Plaintiff commenced this personal injury action alleging, inter alia, that defendant Charles O. Weismore was negligent and reckless in rear-ending plaintiff's vehicle on a highway on-ramp, thereby causing plaintiff's vehicle to collide with another vehicle and a concrete abutment. Supreme Court erred in denying that part of defendants' motion seeking summary judgment dismissing the claim for punitive damages. Defendants established that Weismore was traveling at approximately 35 miles per hour and had not encountered any icy conditions on the road until he applied his brakes in an effort to avoid colliding with plaintiff's vehicle and two other vehicles that were stopped on the highway due to the icy conditions.

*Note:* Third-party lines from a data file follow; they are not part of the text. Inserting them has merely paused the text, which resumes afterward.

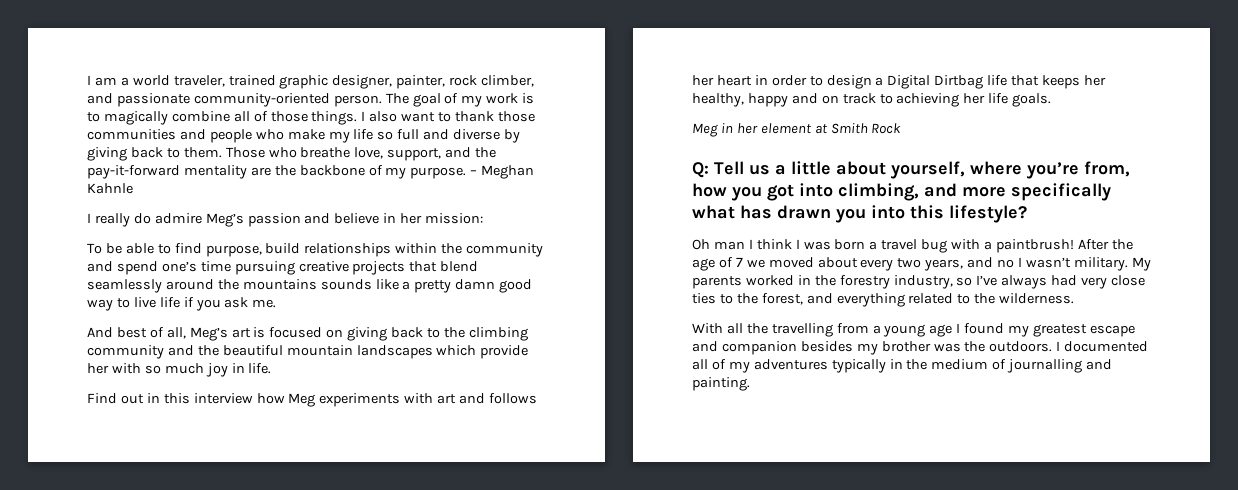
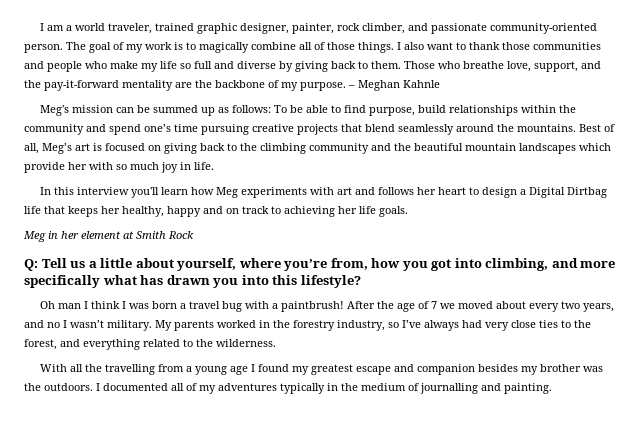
- I really do admire Meg’s passion and believe in her mission:
- To be able to find purpose, build relationships within the community and spend one’s time pursuing creative projects that blend seamlessly around the mountains sounds like a pretty damn good way to live life if you ask me.
- And best of all, Meg’s art is focused on giving back to the climbing community and the beautiful mountain landscapes which provide her with so much joy in life.
+ Meg's mission can be summed up as follows: To be able to find purpose, build relationships within the community and spend one’s time pursuing creative projects that blend seamlessly around the mountains. Best of all, Meg’s art is focused on giving back to the climbing community and the beautiful mountain landscapes which provide her with so much joy in life.
- Find out in this interview how Meg experiments with art and follows her heart in order to design a Digital Dirtbag life that keeps her healthy, happy and on track to achieving her life goals.
+ In this interview you'll learn how Meg experiments with art and follows her heart to design a Digital Dirtbag life that keeps her healthy, happy and on track to achieving her life goals.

Defendants further established that none of the vehicles were visible to Weismore until he reached the top of the on-ramp and that plaintiff's vehicle was approximately four to six car lengths ahead of Weismore's vehicle when Weismore saw plaintiff's vehicle slowing in an effort to avoid the other two vehicles. “ ‘Punitive damages are warranted where the conduct of the party being held liable evidences a high degree of moral culpability, or where the conduct is so flagrant as to transcend mere carelessness, or where the conduct constitutes willful or wanton negligence or recklessness' ” (Hale v. Odd Fellow & Rebekah Health Care Facility, 302 A.D.2d 948, 949, 755 N.Y.S.2d 164 [internal citations omitted] ). Here, defendants established as a matter of law that Weismore's “conduct did not warrant the imposition of punitive damages and plaintiff failed to raise an issue of fact” (id.).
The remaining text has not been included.